Le bailleur, le locataire et la copropriété

Donner en location un bien situé dans un immeuble en copropriété peut avoir une incidence sur vos rapports avec votre locataire mais également avec le syndicat de copropriétaires.



1/ L’étendue de votre responsabilité vis-à-vis de votre locataire

Vous devez assurer à votre locataire une jouissance paisible du logement. Cette obligation implique que vous et les personnes dont vous êtes responsable (vos autres locataires, votre mandataire éventuel ou vos employés, etc.) ne troublent pas la tranquillité de votre locataire. Pour autant, vous n’êtes pas responsable de l’ensemble des troubles subis par votre locataire et l’étendue de votre responsabilité dépendra de la nature du trouble occasionné.

Votre locataire subit des « troubles de droit »

On parle de « trouble de droit » lorsqu’un tiers prétend avoir un droit sur la chose louée. Il s’agira d’un droit de propriété ou de jouissance par exemple. Dans ce cas, vous devez intervenir contre le tiers afin de faire cesser le trouble.

Votre locataire subit des « troubles de fait »

On parle de « trouble de fait » lorsqu’un tiers trouble la jouissance de votre locataire par voie de fait, sans prétendre à aucun droit spécifique sur la chose louée. Il s’agit par exemple du trouble anormal de voisinage. Dans ce cas, vous n’êtes redevable d’aucune garantie envers votre locataire ; il lui appartiendra d’agir directement contre l’auteur des nuisances.

Votre locataire subit des troubles provenant des parties communes de l’immeuble

En principe, vous avez l’obligation de garantir les vices ou défauts affectant uniquement les parties privatives du bien loué. Cependant, il arrive fréquemment qu’un défaut affectant une partie commune de l’immeuble ait une incidence sur la jouissance paisible de votre logement. Dans ce cas, vous êtes tenu de faire le nécessaire auprès du syndicat de copropriétaires afin de faire cesser le dommage. Ce sera notamment le cas de la panne de l’ascenseur. Sachez que vous devez effectuer toutes les diligences nécessaires à la régularisation de la situation (inscription de la question à l’ordre du jour de la  prochaine Assemblée générale, contestation du refus de l’assemblée d’exécuter les travaux, etc.). En effet, vous ne pourrez pas vous contenter d’adresser simplement au syndic les réclamations de votre locataire, au risque de voir votre responsabilité engagée.


2/ L’étendue de votre responsabilité vis-à-vis de la copropriété

Votre locataire cause un trouble à la copropriété

Lorsque votre locataire cause un trouble de voisinage aux autres copropriétaires, la loi prévoit que vous êtes tenu de tout mettre en œuvre pour le faire cesser (relance amiable, mise en demeure voire demande de résiliation judiciaire du bail pour motif légitime et sérieux). A défaut, les victimes pourront engager votre responsabilité, ainsi que celle de votre locataire.

En qualité d’occupant de l’immeuble, votre locataire est tenu de respecter le règlement de copropriété. Nombre de règlements prévoient expressément que vous êtes responsable, vis-à-vis du syndicat de copropriétaires, des faits de votre locataire. Ainsi, en cas de manquement, vous pourrez être condamné à réparer le dommage causé.

Les droits du syndicat

Lorsque vous décidez de ne pas agir à l’encontre de votre locataire alors que le trouble est manifeste, vous vous exposez à un recours en responsabilité exercé par le syndicat. Vous risquez alors d’être condamné à verser des dommages-intérêts à la copropriété.

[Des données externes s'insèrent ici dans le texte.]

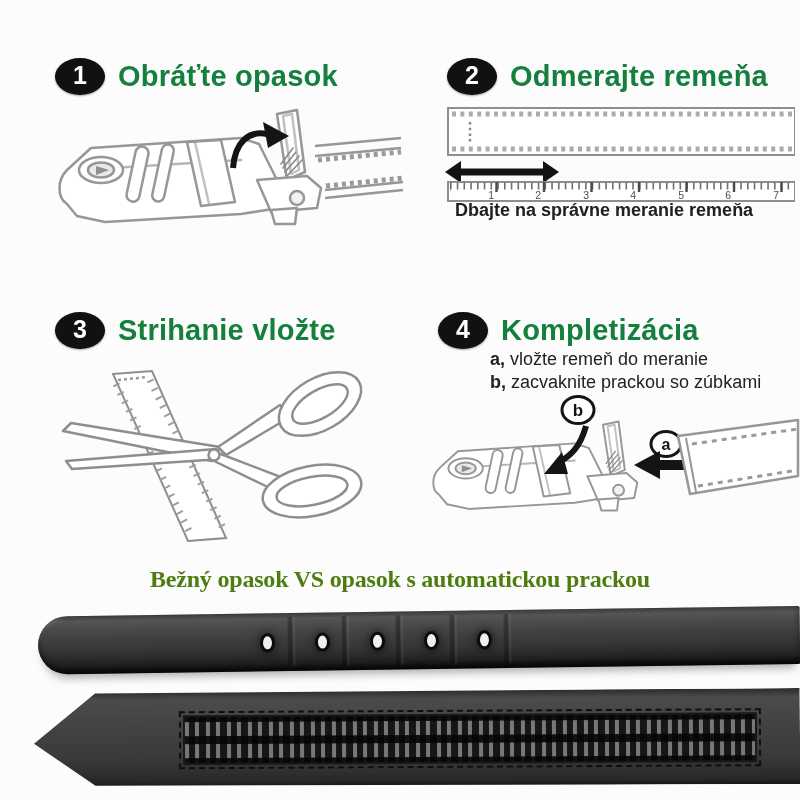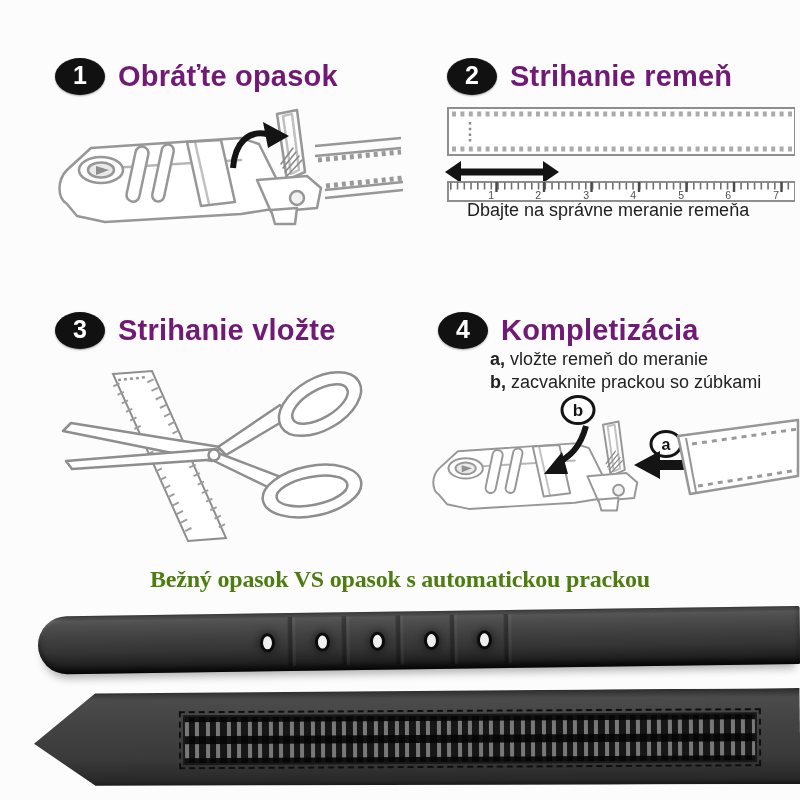--- a/index.html
+++ b/index.html
@@ -20,7 +20,7 @@
     box-shadow:0 1px 2px rgba(0,0,0,.35);
     flex:0 0 auto;
   }
-  .step-title{font-size:29px;font-weight:700;letter-spacing:.2px;color:#701a75;white-space:nowrap;}
+  .step-title{font-size:29px;font-weight:700;letter-spacing:.2px;color:#15803d;white-space:nowrap;}
   .substeps{position:absolute;left:490px;top:348px;font-size:18px;line-height:23px;color:#222;white-space:nowrap;}
   .substeps b{font-weight:700;}
   .caption{position:absolute;left:455px;top:200px;font-size:18px;font-weight:400;color:#202020;white-space:nowrap;margin-left:12px;}

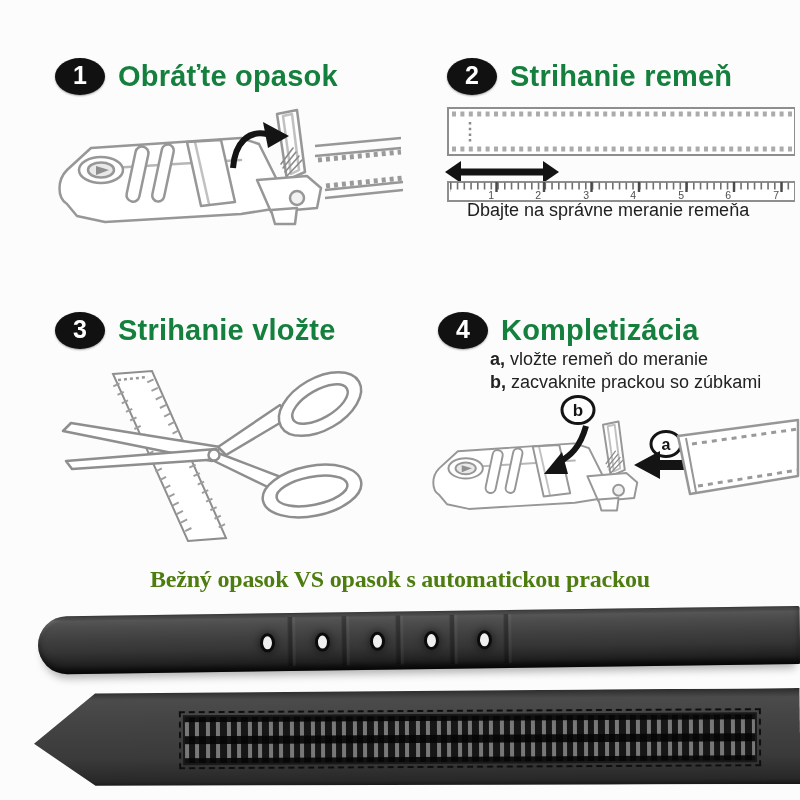--- a/index.html
+++ b/index.html
@@ -110,7 +110,7 @@
 
 <div class="step-header" style="left:447px;top:58px">
   <div class="badge">2</div>
-  <div class="step-title">Strihanie remeň</div>
+  <div class="step-title">Odmerajte remeňa</div>
 </div>
 <svg class="abs" style="left:445px;top:103px" width="350" height="100" viewBox="0 0 350 100">
   <g>

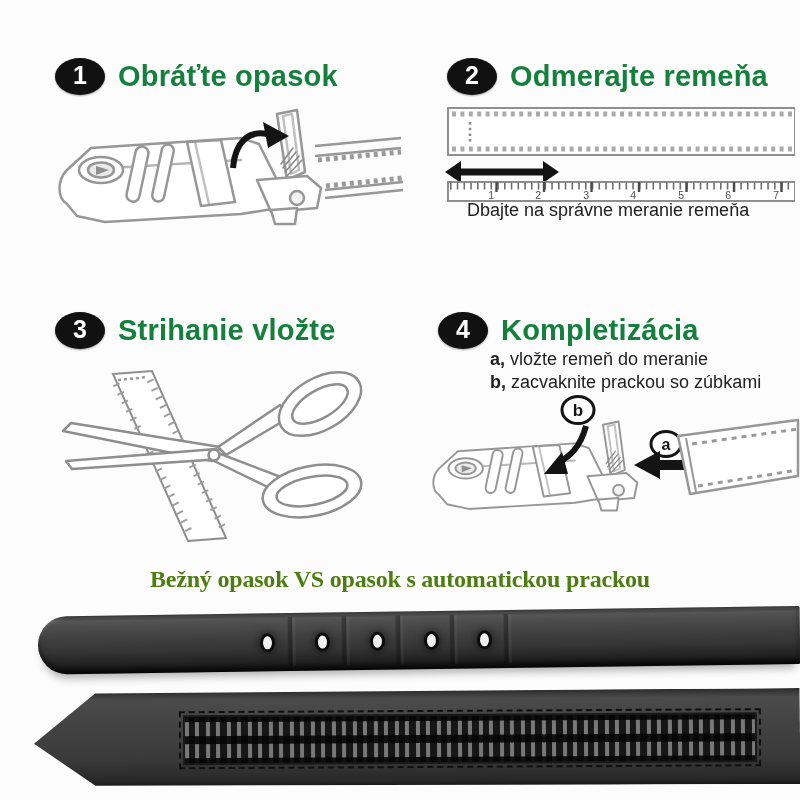--- a/index.html
+++ b/index.html
@@ -23,7 +23,7 @@
   .step-title{font-size:29px;font-weight:700;letter-spacing:.2px;color:#15803d;white-space:nowrap;}
   .substeps{position:absolute;left:490px;top:348px;font-size:18px;line-height:23px;color:#222;white-space:nowrap;}
   .substeps b{font-weight:700;}
-  .caption{position:absolute;left:455px;top:200px;font-size:18px;font-weight:400;color:#202020;white-space:nowrap;margin-left:12px;}
+  .caption{position:absolute;left:455px;top:200px;font-size:18px;font-weight:700;color:#202020;white-space:nowrap;}
   
   .vs-title{
     position:absolute;left:150px;top:566px;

Le syndicat de copropriétaires dispose de plusieurs actions :

- il peut agir à votre place contre votre locataire, dans le cadre de « l’action oblique » à la condition de prouver votre carence. Dans ce cas, il exerce l’action dont vous disposiez à l’encontre de votre locataire, pouvant donc aller jusqu’à demander la résiliation du bail en justice pour motif légitime et sérieux.

- le syndicat peut préférer engager directement votre responsabilité en qualité de copropriétaire bailleur. Ce sera le cas lorsqu’il y a manquement au règlement de copropriété ;

- le syndicat peut enfin obtenir une condamnation solidaire du locataire et du bailleur lorsqu’ils ont tous deux commis une faute.